Rescue breathing is the simple skill of blowing air into the non-breathing patient and is needed as immediate treatment when you see that the patient is not breathing…

Assess the patient’s breathing for up to ten seconds. While maintaining an open airway, place your ear a few inches above the patient’s nose and mouth, and look at the patient’s chest. Look, listen, and feel for breathing. Look for the rise and fall of the chest. Listen for air moving in and out of airway. Feel for air escaping on the side of your face.

If the patient is not breathing, rescue breathing is needed. Rescue breathing is the simple skill of blowing air into the non-breathing patient. Give the patient two show initial breaths and then check for circulation. If the pulse is present but the patient is not breathing, you must continue to breathe for the patient. Give one breath every five seconds for an adult. Give one breath every three seconds for a child.

As you breathe into the patient’s mouth, watch for the chest to rise. If it does not, reposition the head and try rescue breathing again. If this still does not work, suspect an airway obstruction that needs to be cleared.

Rescue breathing can be done with mouth-to-barrier ventilation devices, more advanced ventilation devices, or just your mouth. When you are not on duty, you may not have ventilation devices readily available. In this situation, you must weigh the potential good to the patient against the limited chance of contracting an infectious disease through unprotected mouth-to-mouth breathing.

There are several methods for performing rescue breathing, including:

*          Mouth-to-mask. Follow these steps when performing mouth-to-mask rescue breathing.

1. Position yourself at the patient’s head.

2. Open the patient’s airway using either the head tilt-chin lift or the jaw thrust maneuver.

3. After determining that the patient is not breathing, place the mask over the patient’s mouth and nose.

4. Using both hands, grasp the mask and the patient’s jaw. Press down on the mask with your thumbs, as you lift up on the jaw with your fingers.
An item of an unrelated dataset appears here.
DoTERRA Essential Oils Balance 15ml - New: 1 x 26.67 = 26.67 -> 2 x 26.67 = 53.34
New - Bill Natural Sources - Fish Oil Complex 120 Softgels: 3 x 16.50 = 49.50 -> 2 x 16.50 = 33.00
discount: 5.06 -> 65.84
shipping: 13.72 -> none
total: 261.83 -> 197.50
This will create a good seal on the mask and face.

5. Breathe into the one-way valve. Give slow breaths. Each breath should be just enough to make the chest slowly rise.
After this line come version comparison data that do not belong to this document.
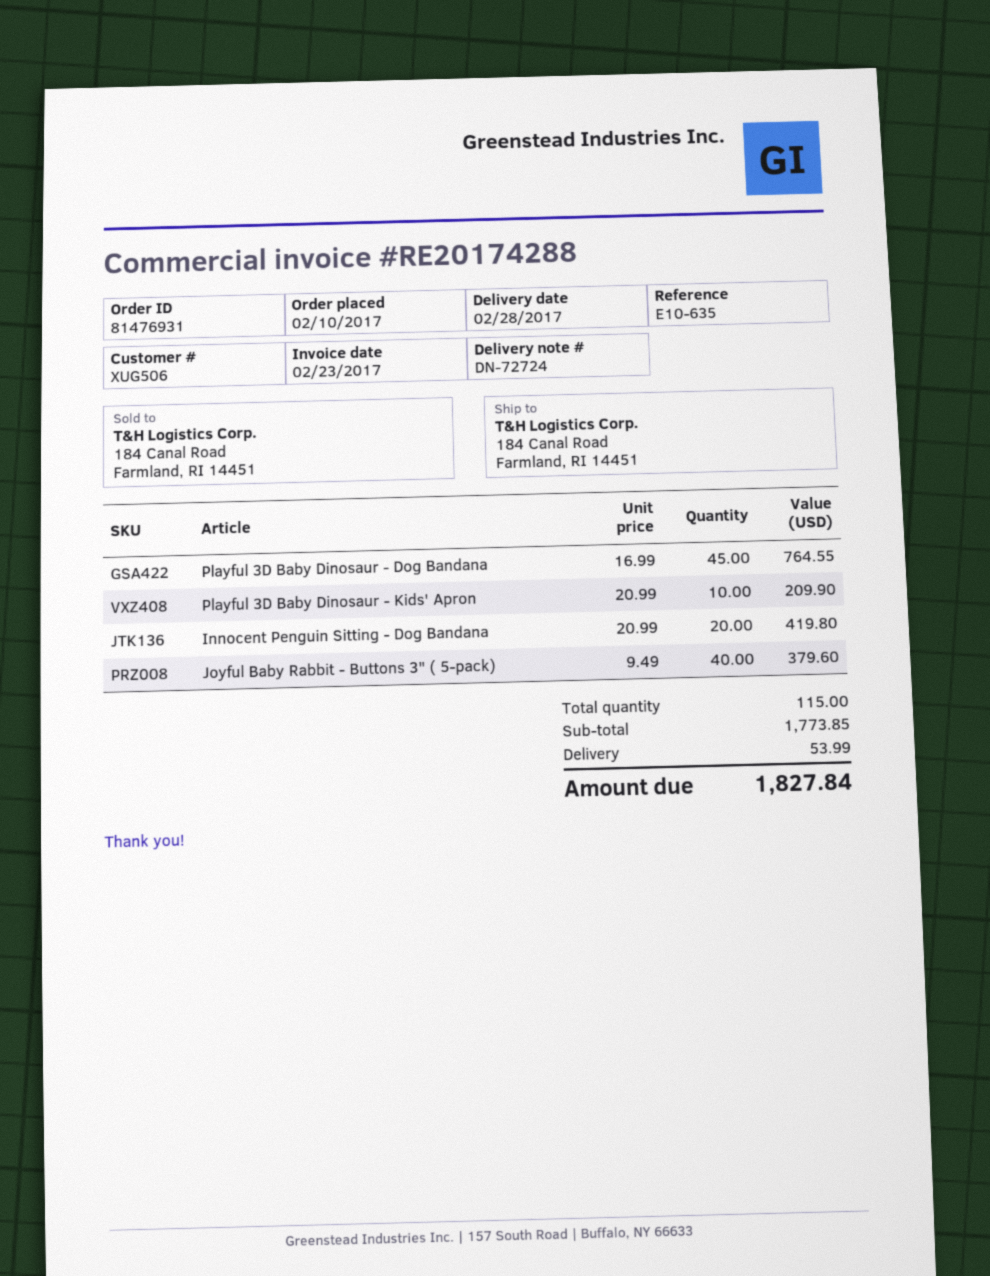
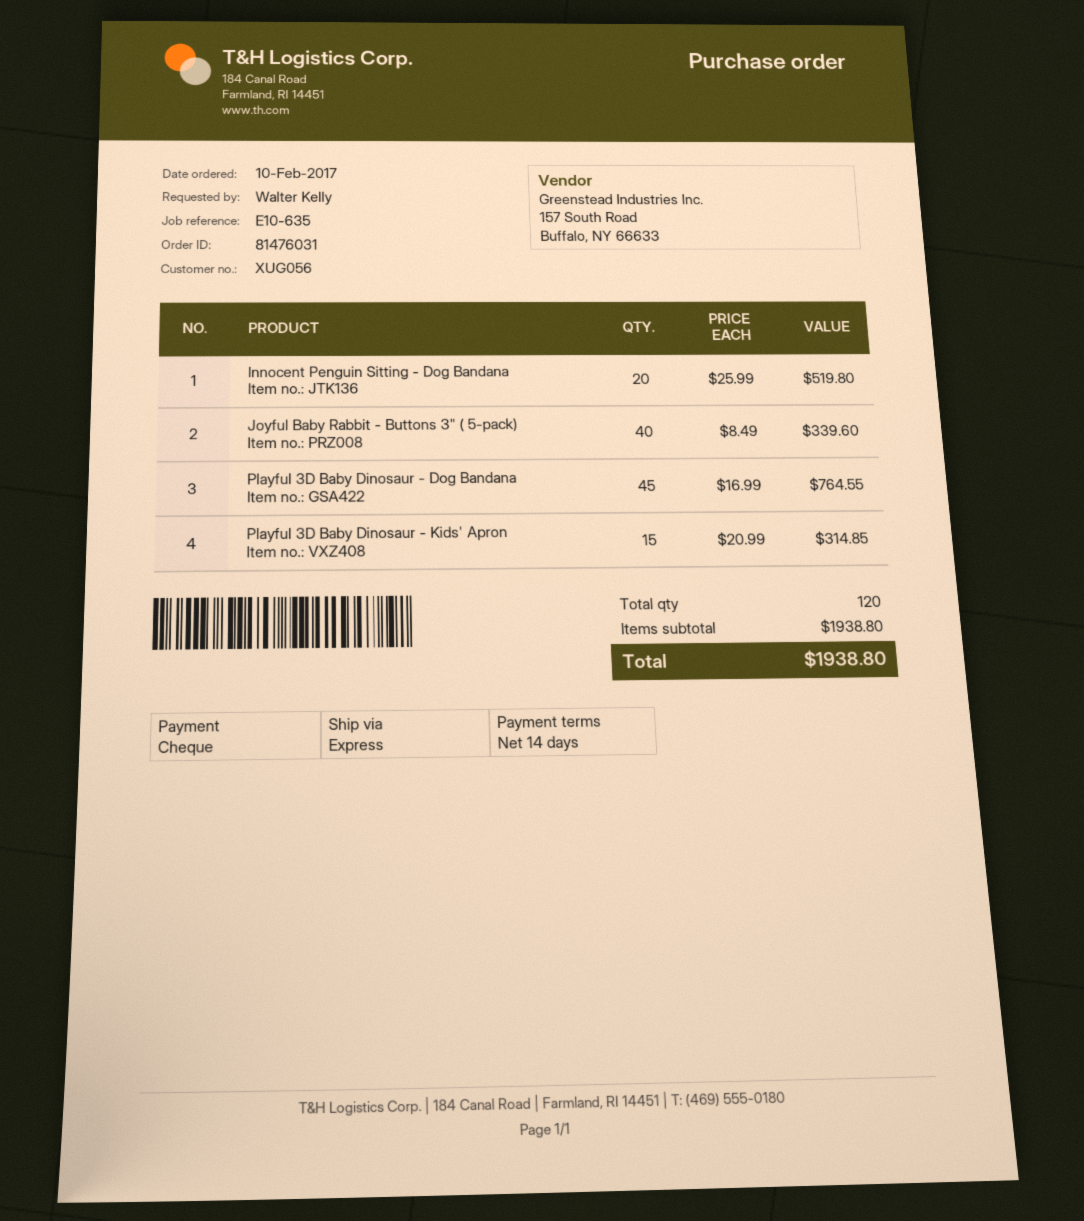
order number: 81476931 -> 81476031
customer number: XUG506 -> XUG056
Playful 3D Baby Dinosaur - Kids' Apron: 10 x 20.99 = 209.90 -> 15 x 20.99 = 314.85
Innocent Penguin Sitting - Dog Bandana: 20 x 20.99 = 419.80 -> 20 x 25.99 = 519.80
Joyful Baby Rabbit - Buttons 3" ( 5-pack): 40 x 9.49 = 379.60 -> 40 x 8.49 = 339.60
total quantity: 115 -> 120
subtotal: 1773.85 -> 1938.80
shipping: 53.99 -> none
total: 1827.84 -> 1938.80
*          Mouth-to-mouth method. If you do not have muscle or other ventilation barrier device, follow these steps to perform mouth-to-mouth rescue breathing:

1. Position yourself at the patient’s head.
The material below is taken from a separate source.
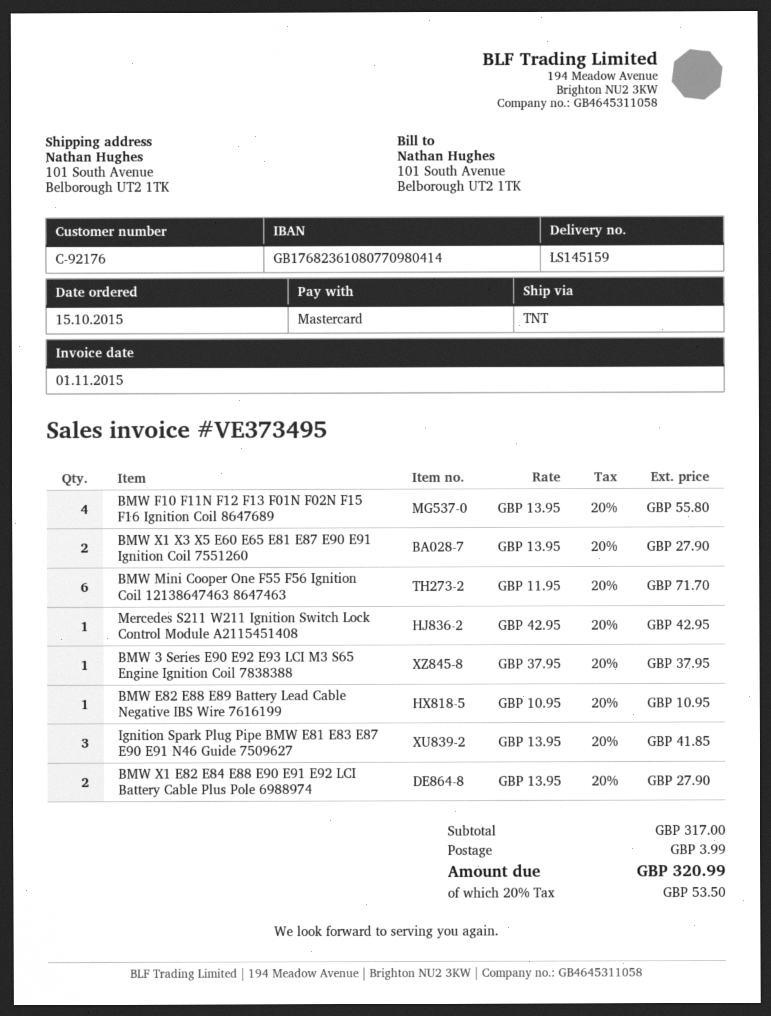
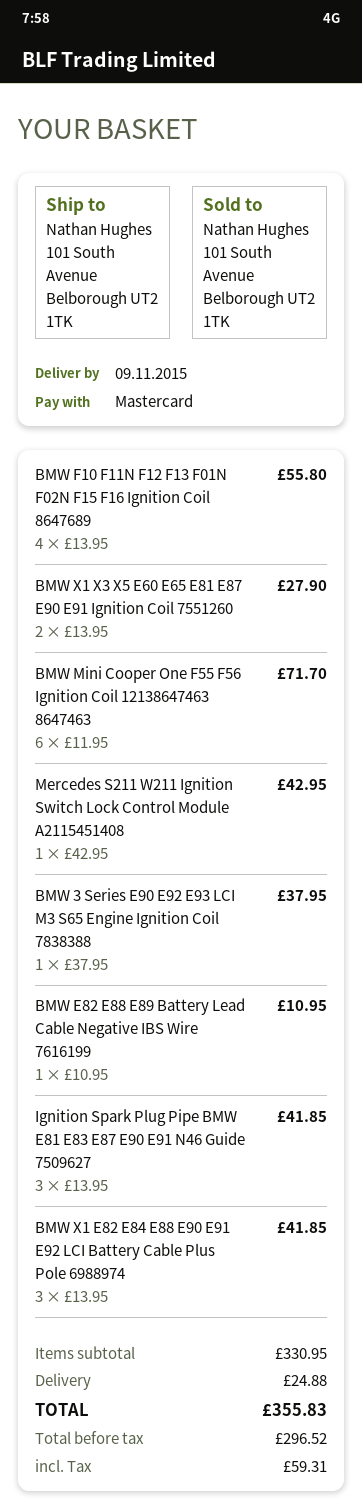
BMW X1 E82 E84 E88 E90 E91 E92 LCI Battery Cable Plus Pole 6988974: 2 x 13.95 = 27.90 -> 3 x 13.95 = 41.85
subtotal: 317.00 -> 330.95
shipping: 3.99 -> 24.88
tax: 53.50 -> 59.31
total: 320.99 -> 355.83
2. Open the patient’s airway using either the head tilt-chin lift or the jaw thrust maneuver.

3. After determining that the patient is not breathing, pinch the patient’s nose closed using the fingers of your hand that is resting on the patient’s forehead.

4. Make a tight seal by placing your mouth over the patient’s mouth.

5. Give slow breaths as previously explained. Remove your mouth between breaths to allow air to come out.

*          Mouth-to-nose method. Certain complications necessitate breathing through the patient’s nose, a method known as mouth-to-nose breathing. This is appropriate when you cannot open the patient’s mouth, when you cannot make a good seal around the mouth, when the mouth is severely injured, or when the patient’s mouth is too large or has no teeth. Mouth-to-nose rescue breathing is done like mouth-to-mouth breathing, except that you force the air through the patient’s nose, as you hold the mouth closed. Open the mouth whenever possible to allow the air to escape.

*          Mouth-to-stoma method. A special situation involves a non-breathing patient who has had a laryngectomy. This patient no longer has a connection between the upper airway and the lungs. Instead, the patient breathes through a small, permanent opening in the front of the neck called a stoma. To check for breathing, keep the patient’s head in a level position. Place your ear over the stoma. If this patient is not breathing, perform mouth-to-stoma breathing. When you breathe into the stoma, the patient’s mouth and nose must be closed to prevent air from flowing into the upper airway.